Every single camera and car site I've ever seen gets this wrong.  The first question a car site asks me is invariably "What make of car are you interested in?"  I don't know, God dammit!  If I knew that, I'd be going straight to that manufacturer's site.  I'm a childless-by-choice male on the perpetual brink of a midlife crisis, so I want a small, sporty car with two doors, four seats, and a nice balance of performance and economy: not too pokey, but I don't need to break the world record for going zero to sixty either.  Oh, and I want it to be blue.  Or maybe red.  Yellow is nice too.

(Right now I drive a Hyundai Genesis Coupe, which is the perfect car for me except that the transmission is pretty awful. )

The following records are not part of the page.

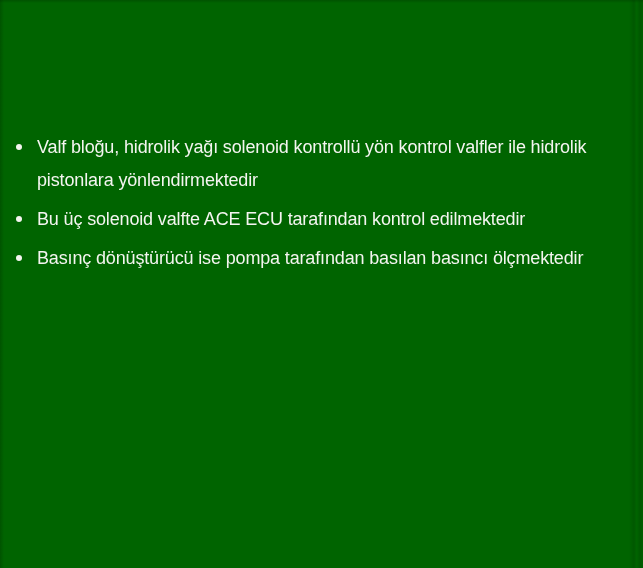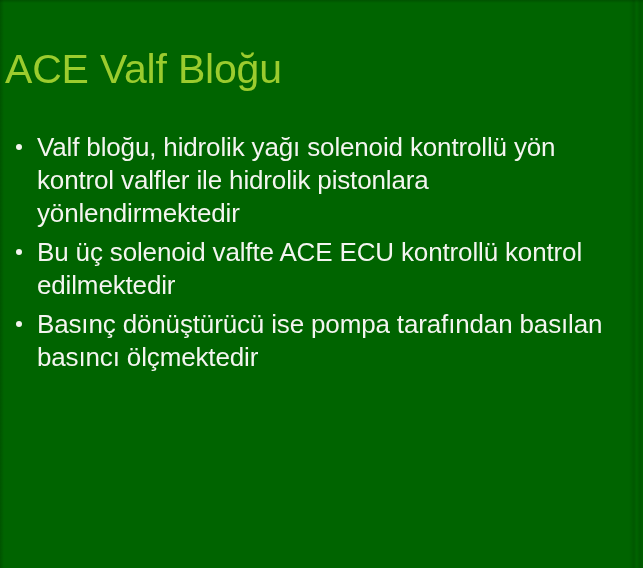--- a/index.html
+++ b/index.html
@@ -75,21 +75,21 @@
     position: absolute;
     left: 7px;
     top: 131px;
     width: 630px;
   }
 
   .bullet-item {
     position: relative;
     padding-left: 30px;
     margin: 0 0 6px 0;
-    font-size: 26px;
+    font-size: 18px;
     line-height: 33px;
     color: #F4F5F0;
     letter-spacing: -0.15px;
   }
   .bullet-item:last-child {
     margin-bottom: 0;
   }
 
   .bullet-marker {
     position: absolute;
@@ -107,33 +107,32 @@
 </style>
 </head>
 <body>
 
 <div class="slide">
 
   <div class="slide-edge-top"></div>
   <div class="slide-edge-left"></div>
   <div class="slide-edge-right"></div>
 
-  <h1 class="slide-title">ACE Valf Bloğu</h1>
 
   <div class="slide-body">
 
     <div class="bullet-item">
       <span class="bullet-marker"></span>
       <span class="bullet-text">Valf bloğu, hidrolik yağı solenoid kontrollü yön kontrol valfler ile hidrolik pistonlara yönlendirmektedir</span>
     </div>
 
 
     <div class="bullet-item">
       <span class="bullet-marker"></span>
-      <span class="bullet-text">Bu üç solenoid valfte ACE ECU kontrollü kontrol edilmektedir</span>
+      <span class="bullet-text">Bu üç solenoid valfte ACE ECU tarafından kontrol edilmektedir</span>
     </div>
 
     <div class="bullet-item">
       <span class="bullet-marker"></span>
       <span class="bullet-text">Basınç dönüştürücü ise pompa tarafından basılan basıncı ölçmektedir</span>
     </div>
 
   </div>
 </div>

All this really boils down to one rule: I want to do business with vendors who treat me with respect instead of like a mark.  It really is that simple.

Here endeth the rant.

4 comments:

88888888 said...

Some images to get an idea of just how monstrous that bundle is:

https://www.google.com/search?q=Restoration+Hardware&source=lnms&tbm=isch&sa=X&ei=qKDmU5WGD8e5igKOx4G4DA&ved=0CAsQ_AUoBA#q=restoration+hardware+catalog+waste&tbm=isch

Publius said...

You never know - Restoration Hardware could be using you as part of an experiment. You might screw with them more by actually buying something and wrecking their marketing models. Otherwise, the U.S. should set a goal to eliminate the U.S. Postal service by 2025.

. . . but haven't you noticed that Google has gotten useless the past 4-5 years? Google used to help you find information. Now, Google tries to sell you stuff. Google the phrase "google has gotten useless" to see some examples.

For product information, it is often best to find a "research" or "opinion" site as a starting point. This one often has some useful articles:
http://thewirecutter.com/

But where have all the hobbyists gone, who used to put up pages on every little detail on, say, digital cameras? If he's out there, he's way down in the search ranking. Above him (where are you?), are several "how to buy a camera" pages - with generic and banal advice that's written only to attract web traffic - so someone might click on an ad. [If you're thinking of a new digital camera, don't wait - it's a declining business due to the proliferation of cell phone cameras.]

Ron said...

> haven't you noticed that Google has gotten useless the past 4-5 years?

Yes. :-(

Danston said...

I've recently been buying paintball equipment and have felt this way many times. Since it's all new to me I only know that I want, for instance, a mask with a thermal lens. Most sites out there assume that you know which brand you want and don't make it easy to just say: "show me all the masks with thermal lenses sorted by price." And even then they will show you the same mask ten times because they have it in ten different colors.

Even worse is when I want to buy a new barrel for the gun that I already own. There is no way to ask the site for all the barrels that work on that specific model.

Lately even amazon has disappointed me with their ability to help me filter domain-specific searches.

Thinking about what an easy job this would be for a computer on a specific domain (like equipment for a single sport) frustrates me a lot.